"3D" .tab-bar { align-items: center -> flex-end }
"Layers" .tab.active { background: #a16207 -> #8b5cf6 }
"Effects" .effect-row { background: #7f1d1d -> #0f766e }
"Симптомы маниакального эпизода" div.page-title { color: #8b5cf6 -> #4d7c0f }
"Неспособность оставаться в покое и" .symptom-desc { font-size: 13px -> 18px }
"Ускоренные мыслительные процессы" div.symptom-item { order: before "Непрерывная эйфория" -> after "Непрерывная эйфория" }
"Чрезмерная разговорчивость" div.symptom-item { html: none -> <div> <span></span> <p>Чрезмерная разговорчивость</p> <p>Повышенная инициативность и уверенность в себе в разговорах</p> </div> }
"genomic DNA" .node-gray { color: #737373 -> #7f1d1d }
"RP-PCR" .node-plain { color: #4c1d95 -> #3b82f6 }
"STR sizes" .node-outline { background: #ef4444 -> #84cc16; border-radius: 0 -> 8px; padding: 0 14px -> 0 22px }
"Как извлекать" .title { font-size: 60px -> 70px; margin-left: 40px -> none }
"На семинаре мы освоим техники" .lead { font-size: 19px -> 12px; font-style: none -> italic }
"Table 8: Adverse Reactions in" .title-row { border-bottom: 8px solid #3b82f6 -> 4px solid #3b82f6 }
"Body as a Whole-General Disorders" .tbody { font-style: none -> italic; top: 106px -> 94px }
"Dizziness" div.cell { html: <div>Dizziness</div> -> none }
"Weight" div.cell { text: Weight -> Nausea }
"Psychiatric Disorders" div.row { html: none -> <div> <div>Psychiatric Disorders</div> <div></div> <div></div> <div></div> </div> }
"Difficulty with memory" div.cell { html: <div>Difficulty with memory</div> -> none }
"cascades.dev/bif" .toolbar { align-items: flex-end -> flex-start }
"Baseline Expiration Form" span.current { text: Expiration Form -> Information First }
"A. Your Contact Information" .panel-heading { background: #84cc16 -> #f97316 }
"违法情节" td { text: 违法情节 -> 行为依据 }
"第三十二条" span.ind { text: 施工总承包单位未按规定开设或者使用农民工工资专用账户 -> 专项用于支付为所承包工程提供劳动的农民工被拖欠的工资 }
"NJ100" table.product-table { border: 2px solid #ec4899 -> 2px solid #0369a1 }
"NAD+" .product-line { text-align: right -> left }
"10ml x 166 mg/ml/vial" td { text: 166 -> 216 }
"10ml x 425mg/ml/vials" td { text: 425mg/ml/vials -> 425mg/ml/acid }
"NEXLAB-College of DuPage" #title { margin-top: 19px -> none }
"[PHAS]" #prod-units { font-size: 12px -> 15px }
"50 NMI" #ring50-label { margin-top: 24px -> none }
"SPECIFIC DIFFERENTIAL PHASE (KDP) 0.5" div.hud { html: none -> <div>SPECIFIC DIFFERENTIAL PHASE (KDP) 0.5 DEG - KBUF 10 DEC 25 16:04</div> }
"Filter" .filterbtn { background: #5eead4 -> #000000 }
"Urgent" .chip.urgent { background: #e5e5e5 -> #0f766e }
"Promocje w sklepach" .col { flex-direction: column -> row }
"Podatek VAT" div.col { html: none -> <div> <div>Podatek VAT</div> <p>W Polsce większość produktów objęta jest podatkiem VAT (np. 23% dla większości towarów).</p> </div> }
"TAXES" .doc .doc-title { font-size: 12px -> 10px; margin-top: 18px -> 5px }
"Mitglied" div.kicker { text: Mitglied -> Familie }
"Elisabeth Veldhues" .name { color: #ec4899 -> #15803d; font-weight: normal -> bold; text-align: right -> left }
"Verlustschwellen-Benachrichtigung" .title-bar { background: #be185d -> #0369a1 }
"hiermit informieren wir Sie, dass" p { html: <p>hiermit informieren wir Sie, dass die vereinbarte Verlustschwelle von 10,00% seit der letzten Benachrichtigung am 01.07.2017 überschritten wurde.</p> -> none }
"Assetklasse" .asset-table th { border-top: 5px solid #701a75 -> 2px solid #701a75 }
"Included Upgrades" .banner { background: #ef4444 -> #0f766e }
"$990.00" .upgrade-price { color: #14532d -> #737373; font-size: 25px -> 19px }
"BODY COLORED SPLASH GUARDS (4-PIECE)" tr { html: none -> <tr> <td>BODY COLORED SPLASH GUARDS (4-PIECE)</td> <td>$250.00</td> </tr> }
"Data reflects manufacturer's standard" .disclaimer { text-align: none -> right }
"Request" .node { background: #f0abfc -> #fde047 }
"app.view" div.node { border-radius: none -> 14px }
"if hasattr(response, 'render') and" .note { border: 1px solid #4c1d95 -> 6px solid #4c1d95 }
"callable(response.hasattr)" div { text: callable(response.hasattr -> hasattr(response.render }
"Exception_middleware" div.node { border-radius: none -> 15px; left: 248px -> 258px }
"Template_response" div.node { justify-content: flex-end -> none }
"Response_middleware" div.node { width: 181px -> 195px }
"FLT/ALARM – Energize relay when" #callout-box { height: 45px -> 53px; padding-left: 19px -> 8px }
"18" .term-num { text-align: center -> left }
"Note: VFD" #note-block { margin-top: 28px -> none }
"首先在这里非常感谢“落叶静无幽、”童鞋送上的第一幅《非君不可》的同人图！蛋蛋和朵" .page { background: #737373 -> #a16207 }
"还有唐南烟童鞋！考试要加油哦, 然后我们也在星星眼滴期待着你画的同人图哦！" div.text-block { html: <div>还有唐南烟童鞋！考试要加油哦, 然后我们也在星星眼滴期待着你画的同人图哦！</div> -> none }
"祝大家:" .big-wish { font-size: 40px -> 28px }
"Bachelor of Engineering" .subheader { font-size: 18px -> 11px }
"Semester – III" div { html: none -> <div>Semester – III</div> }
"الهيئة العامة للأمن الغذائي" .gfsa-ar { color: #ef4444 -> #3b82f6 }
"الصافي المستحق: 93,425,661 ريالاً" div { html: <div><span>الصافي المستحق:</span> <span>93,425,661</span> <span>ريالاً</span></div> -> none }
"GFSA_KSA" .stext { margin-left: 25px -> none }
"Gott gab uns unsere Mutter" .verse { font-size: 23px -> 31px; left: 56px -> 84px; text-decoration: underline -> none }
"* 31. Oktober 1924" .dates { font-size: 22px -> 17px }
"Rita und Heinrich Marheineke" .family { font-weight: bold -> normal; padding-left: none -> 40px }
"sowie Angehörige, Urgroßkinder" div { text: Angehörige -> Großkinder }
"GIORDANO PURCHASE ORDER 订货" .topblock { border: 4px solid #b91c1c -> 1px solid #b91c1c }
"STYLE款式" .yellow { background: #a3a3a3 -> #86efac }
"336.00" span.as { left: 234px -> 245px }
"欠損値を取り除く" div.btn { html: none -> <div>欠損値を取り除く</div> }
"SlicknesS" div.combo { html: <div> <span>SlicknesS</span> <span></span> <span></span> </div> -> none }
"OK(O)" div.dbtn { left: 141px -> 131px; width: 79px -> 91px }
____
[Work instructions]
Provide only the number of lines from the material above that include the word "title".

[Completed task]
6